··· INFORMATION

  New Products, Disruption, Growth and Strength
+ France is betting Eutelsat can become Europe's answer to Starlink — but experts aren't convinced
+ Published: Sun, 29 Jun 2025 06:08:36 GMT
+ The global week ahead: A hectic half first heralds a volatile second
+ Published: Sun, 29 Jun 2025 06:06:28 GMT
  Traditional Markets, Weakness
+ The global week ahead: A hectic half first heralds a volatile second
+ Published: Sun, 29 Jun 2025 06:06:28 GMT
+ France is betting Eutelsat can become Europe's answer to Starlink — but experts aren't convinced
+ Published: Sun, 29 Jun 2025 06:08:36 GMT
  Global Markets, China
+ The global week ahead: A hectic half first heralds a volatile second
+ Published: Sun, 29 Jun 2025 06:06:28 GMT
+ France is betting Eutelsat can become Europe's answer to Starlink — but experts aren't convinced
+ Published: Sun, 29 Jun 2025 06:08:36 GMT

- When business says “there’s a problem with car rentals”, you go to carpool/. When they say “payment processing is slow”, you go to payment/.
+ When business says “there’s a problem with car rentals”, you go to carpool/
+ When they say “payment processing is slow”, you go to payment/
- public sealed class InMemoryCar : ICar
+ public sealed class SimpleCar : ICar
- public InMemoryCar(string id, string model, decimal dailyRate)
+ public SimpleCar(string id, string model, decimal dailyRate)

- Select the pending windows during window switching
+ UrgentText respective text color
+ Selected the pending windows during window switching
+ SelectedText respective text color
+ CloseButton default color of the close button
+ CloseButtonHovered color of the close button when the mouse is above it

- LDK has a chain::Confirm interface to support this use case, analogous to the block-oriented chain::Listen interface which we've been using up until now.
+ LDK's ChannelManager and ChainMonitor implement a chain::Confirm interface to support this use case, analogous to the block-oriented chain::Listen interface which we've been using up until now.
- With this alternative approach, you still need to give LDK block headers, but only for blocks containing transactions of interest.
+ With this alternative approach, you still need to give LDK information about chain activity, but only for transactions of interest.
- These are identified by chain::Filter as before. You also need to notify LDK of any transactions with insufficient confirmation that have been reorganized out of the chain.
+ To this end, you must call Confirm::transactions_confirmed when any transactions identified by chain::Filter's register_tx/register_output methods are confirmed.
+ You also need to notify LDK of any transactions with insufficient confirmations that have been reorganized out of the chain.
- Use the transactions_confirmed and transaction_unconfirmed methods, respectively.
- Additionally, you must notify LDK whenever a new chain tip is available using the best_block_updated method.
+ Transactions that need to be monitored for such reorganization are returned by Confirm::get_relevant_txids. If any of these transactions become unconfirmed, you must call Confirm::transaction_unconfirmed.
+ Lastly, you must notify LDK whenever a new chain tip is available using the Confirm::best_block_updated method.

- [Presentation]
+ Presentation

······

▸ WORK INSTRUCTION:
Please repeat every record above word for word.

▸ ANSWER FOR THE TASK:
  New Products, Disruption, Growth and Strength
+ France is betting Eutelsat can become Europe's answer to Starlink — but experts aren't convinced
+ Published: Sun, 29 Jun 2025 06:08:36 GMT
+ The global week ahead: A hectic half first heralds a volatile second
+ Published: Sun, 29 Jun 2025 06:06:28 GMT
  Traditional Markets, Weakness
+ The global week ahead: A hectic half first heralds a volatile second
+ Published: Sun, 29 Jun 2025 06:06:28 GMT
+ France is betting Eutelsat can become Europe's answer to Starlink — but experts aren't convinced
+ Published: Sun, 29 Jun 2025 06:08:36 GMT
  Global Markets, China
+ The global week ahead: A hectic half first heralds a volatile second
+ Published: Sun, 29 Jun 2025 06:06:28 GMT
+ France is betting Eutelsat can become Europe's answer to Starlink — but experts aren't convinced
+ Published: Sun, 29 Jun 2025 06:08:36 GMT

- When business says “there’s a problem with car rentals”, you go to carpool/. When they say “payment processing is slow”, you go to payment/.
+ When business says “there’s a problem with car rentals”, you go to carpool/
+ When they say “payment processing is slow”, you go to payment/
- public sealed class InMemoryCar : ICar
+ public sealed class SimpleCar : ICar
- public InMemoryCar(string id, string model, decimal dailyRate)
+ public SimpleCar(string id, string model, decimal dailyRate)

- Select the pending windows during window switching
+ UrgentText respective text color
+ Selected the pending windows during window switching
+ SelectedText respective text color
+ CloseButton default color of the close button
+ CloseButtonHovered color of the close button when the mouse is above it

- LDK has a chain::Confirm interface to support this use case, analogous to the block-oriented chain::Listen interface which we've been using up until now.
+ LDK's ChannelManager and ChainMonitor implement a chain::Confirm interface to support this use case, analogous to the block-oriented chain::Listen interface which we've been using up until now.
- With this alternative approach, you still need to give LDK block headers, but only for blocks containing transactions of interest.
+ With this alternative approach, you still need to give LDK information about chain activity, but only for transactions of interest.
- These are identified by chain::Filter as before. You also need to notify LDK of any transactions with insufficient confirmation that have been reorganized out of the chain.
+ To this end, you must call Confirm::transactions_confirmed when any transactions identified by chain::Filter's register_tx/register_output methods are confirmed.
+ You also need to notify LDK of any transactions with insufficient confirmations that have been reorganized out of the chain.
- Use the transactions_confirmed and transaction_unconfirmed methods, respectively.
- Additionally, you must notify LDK whenever a new chain tip is available using the best_block_updated method.
+ Transactions that need to be monitored for such reorganization are returned by Confirm::get_relevant_txids. If any of these transactions become unconfirmed, you must call Confirm::transaction_unconfirmed.
+ Lastly, you must notify LDK whenever a new chain tip is available using the Confirm::best_block_updated method.

- [Presentation]
+ Presentation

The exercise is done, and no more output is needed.